Seus partidários negam que o charlatanismo haja explorado certos fatos em seu proveito; que a imaginação os haja criado; que o fanatismo os tenha exagerado muito? Ele não é solidário com as extravagâncias que se podem cometer em seu nome, como a verdadeira ciência não o é quanto aos abusos da ignorância, nem a verdadeira religião quanto aos excessos do fanatismo. Muitos críticos não julgam o Espiritismo senão pelos contos de fadas e as lendas populares, que dele são as ficções; outro tanto valeria julgar a história pelos romances históricos ou as tragédias.

12.-Os fenômenos espíritas são, o mais frequentemente, espontâneos e se produzem sem nenhuma idéia preconcebida nas pessoas que neles menos pensam; em certas circunstâncias, eles podem ser provocados por agentes designados sob o nome de médiuns; no primeiro caso, o médium é inconsciente, do que se produz por seu intermédio; no segundo age com conhecimento de causa: daí a distinção de médiuns conscientes e de médiuns inconscientes. Estes últimos são os mais numerosos e se encontram, frequentemente, entre os incrédulos mais obstinados, que fazem assim o Espiritismo sem o saber e sem querer. Os fenômenos espontâneos têm, por isso mesmo, uma importância capital, porque não se pode suspeitar da boa-fé daqueles que os obtêm. Ocorre aqui como no sonambulismo que, entre certos indivíduos, é natural e involuntário, e entre outros, provocados pela ação magnética.

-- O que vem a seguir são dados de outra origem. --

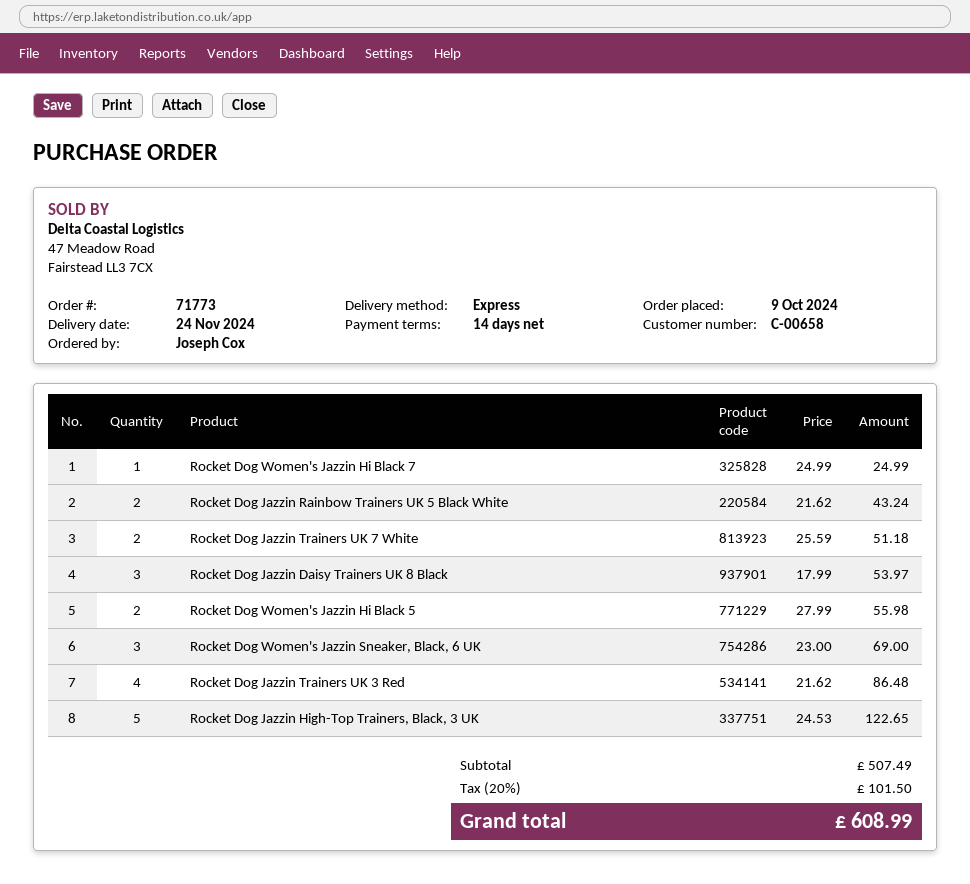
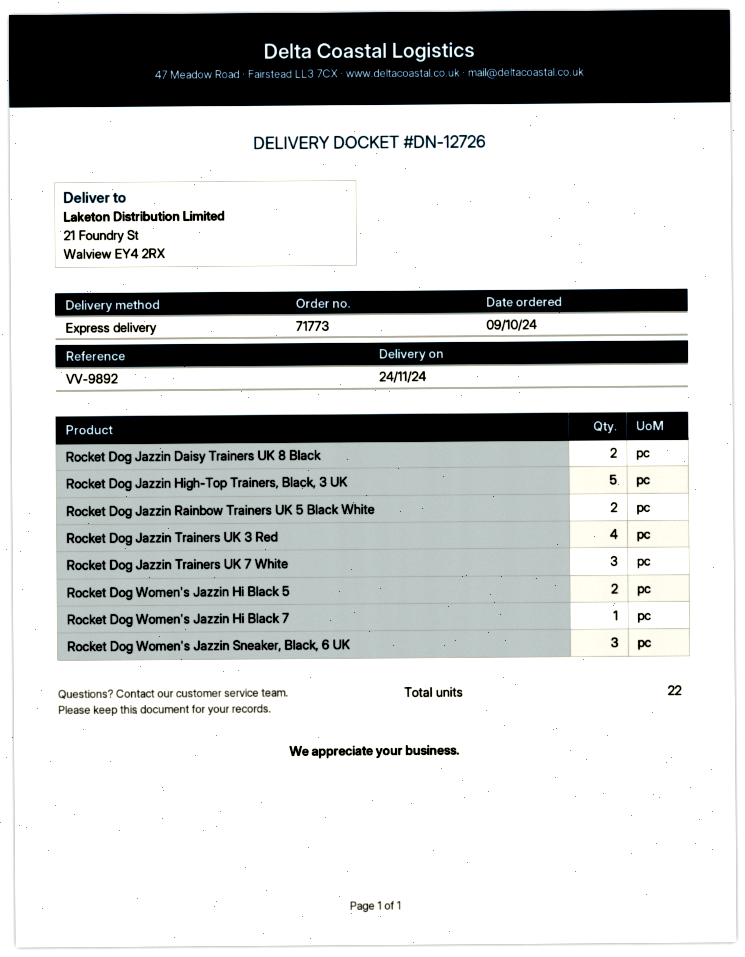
Rocket Dog Jazzin Trainers UK 7 White: 2 -> 3
Rocket Dog Jazzin Daisy Trainers UK 8 Black: 3 -> 2

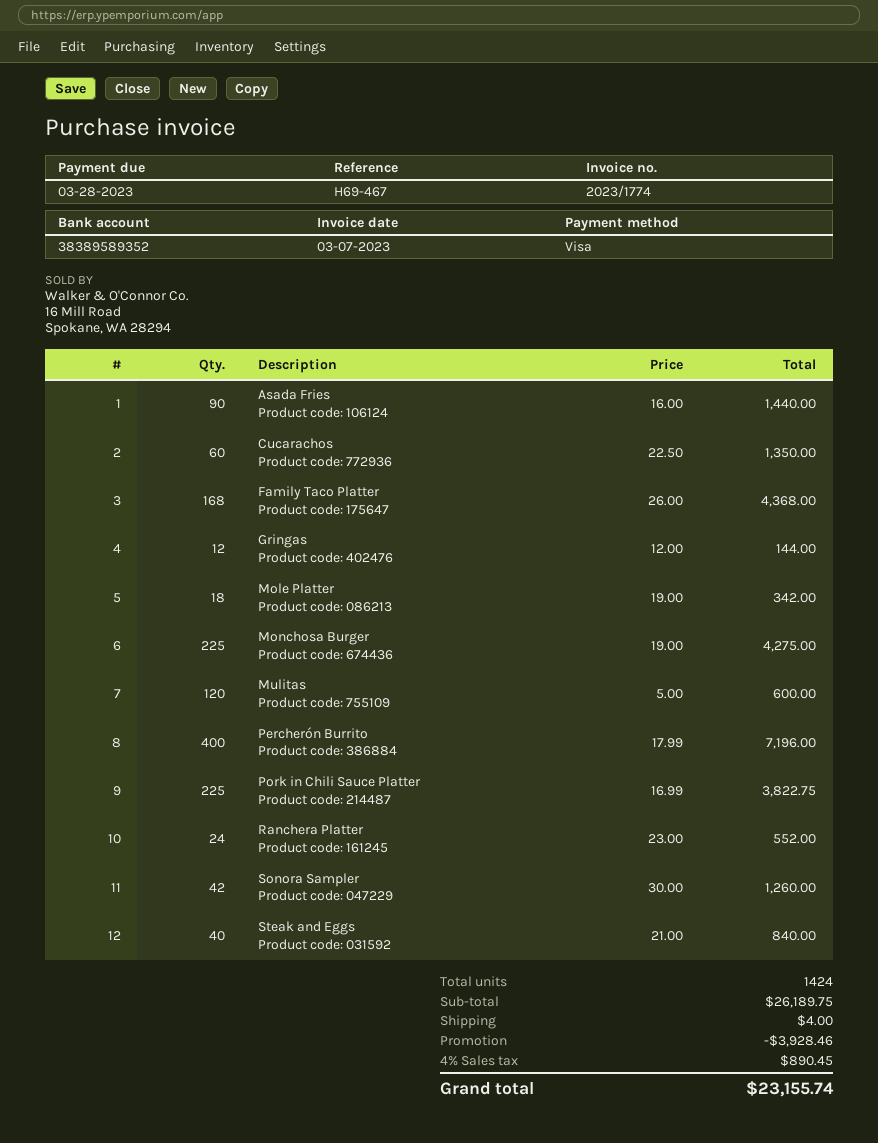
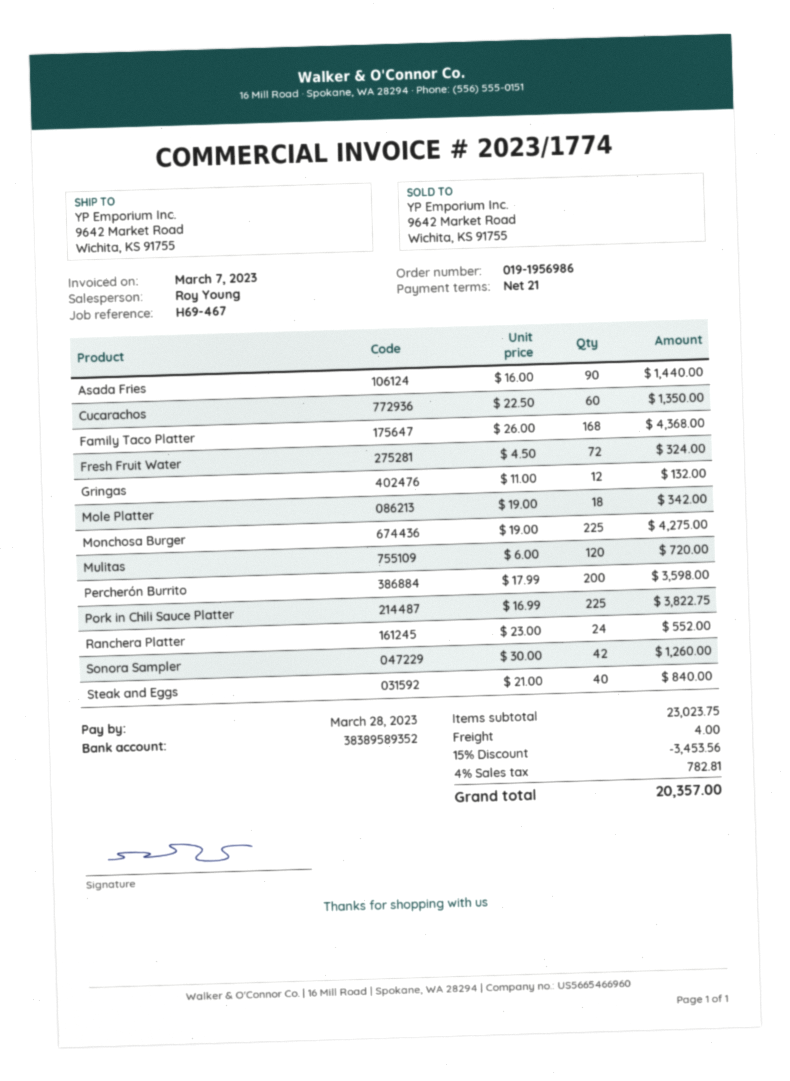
Gringas: 12 x 12.00 = 144.00 -> 12 x 11.00 = 132.00
Mulitas: 120 x 5.00 = 600.00 -> 120 x 6.00 = 720.00
Percherón Burrito: 400 x 17.99 = 7196.00 -> 200 x 17.99 = 3598.00
Fresh Fruit Water: none -> 72 x 4.50 = 324.00
subtotal: 26189.75 -> 23023.75
discount: 3928.46 -> 3453.56
tax: 4% = 890.45 -> 4% = 782.81
total: 23155.74 -> 20357.00

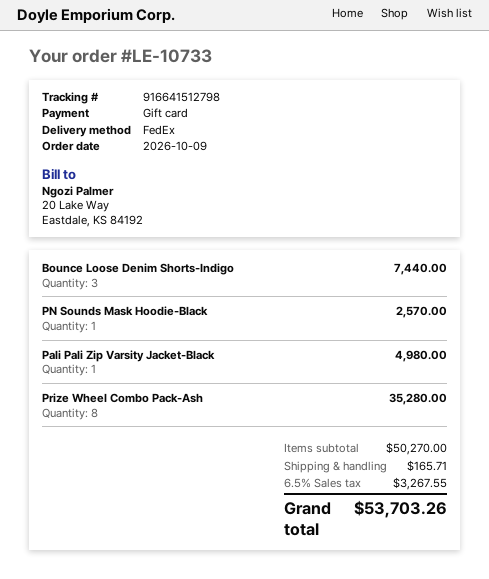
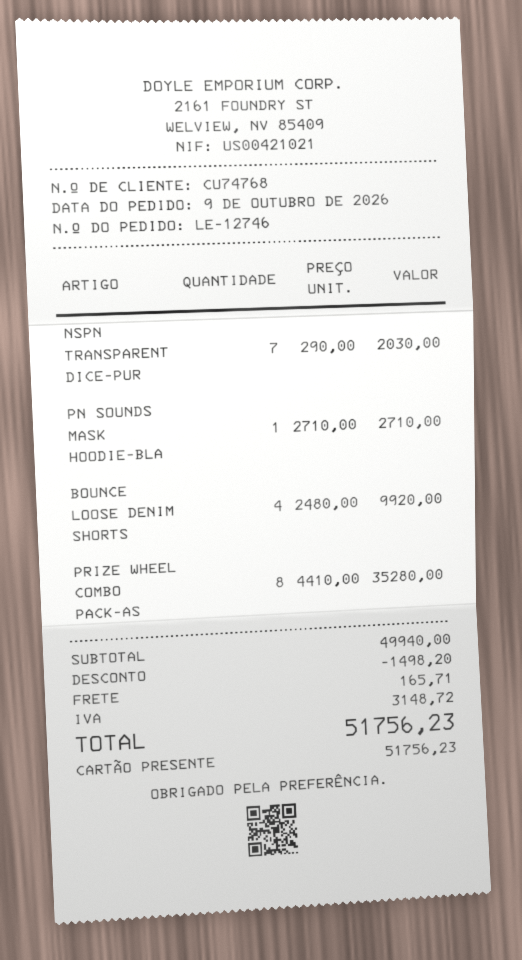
order number: LE-10733 -> LE-12746
Bounce Loose Denim Shorts-Indigo: 3 for 7440.00 -> 4 for 9920.00
PN Sounds Mask Hoodie-Black: 1 for 2570.00 -> 1 for 2710.00
Pali Pali Zip Varsity Jacket-Black: 1 for 4980.00 -> none
NSPN TRANSPARENT DICE-PUR: none -> 7 for 2030.00
subtotal: 50270.00 -> 49940.00
discount: none -> 1498.20
tax: 3267.55 -> 3148.72
total: 53703.26 -> 51756.23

Mas que esses fenômenos sejam ou não o resultado de um ato da vontade, a causa primeira é exatamente a mesma e em nada se afasta das leis naturais. Os médiuns, portanto, não produzem absolutamente nada de sobrenatural; por consequência, eles não fazem nenhum milagre; mesmo as curas instantâneas não são mais miraculosas do que os outros efeitos, porque são devidas à ação de um agente fluídico fazendo o papel de agente terapêutico, cujas propriedades não são menos naturais por terem sido desconhecidas até este dia. O epíteto de taumaturgos, dado a certos médiuns pela crítica ignorante dos princípios do Espiritismo, portanto, é inteiramente impróprio. A qualificação de milagre, dada, por comparação, a certas espécies de fenômenos, não pode senão induzir em erro sobre o seu verdadeiro caráter.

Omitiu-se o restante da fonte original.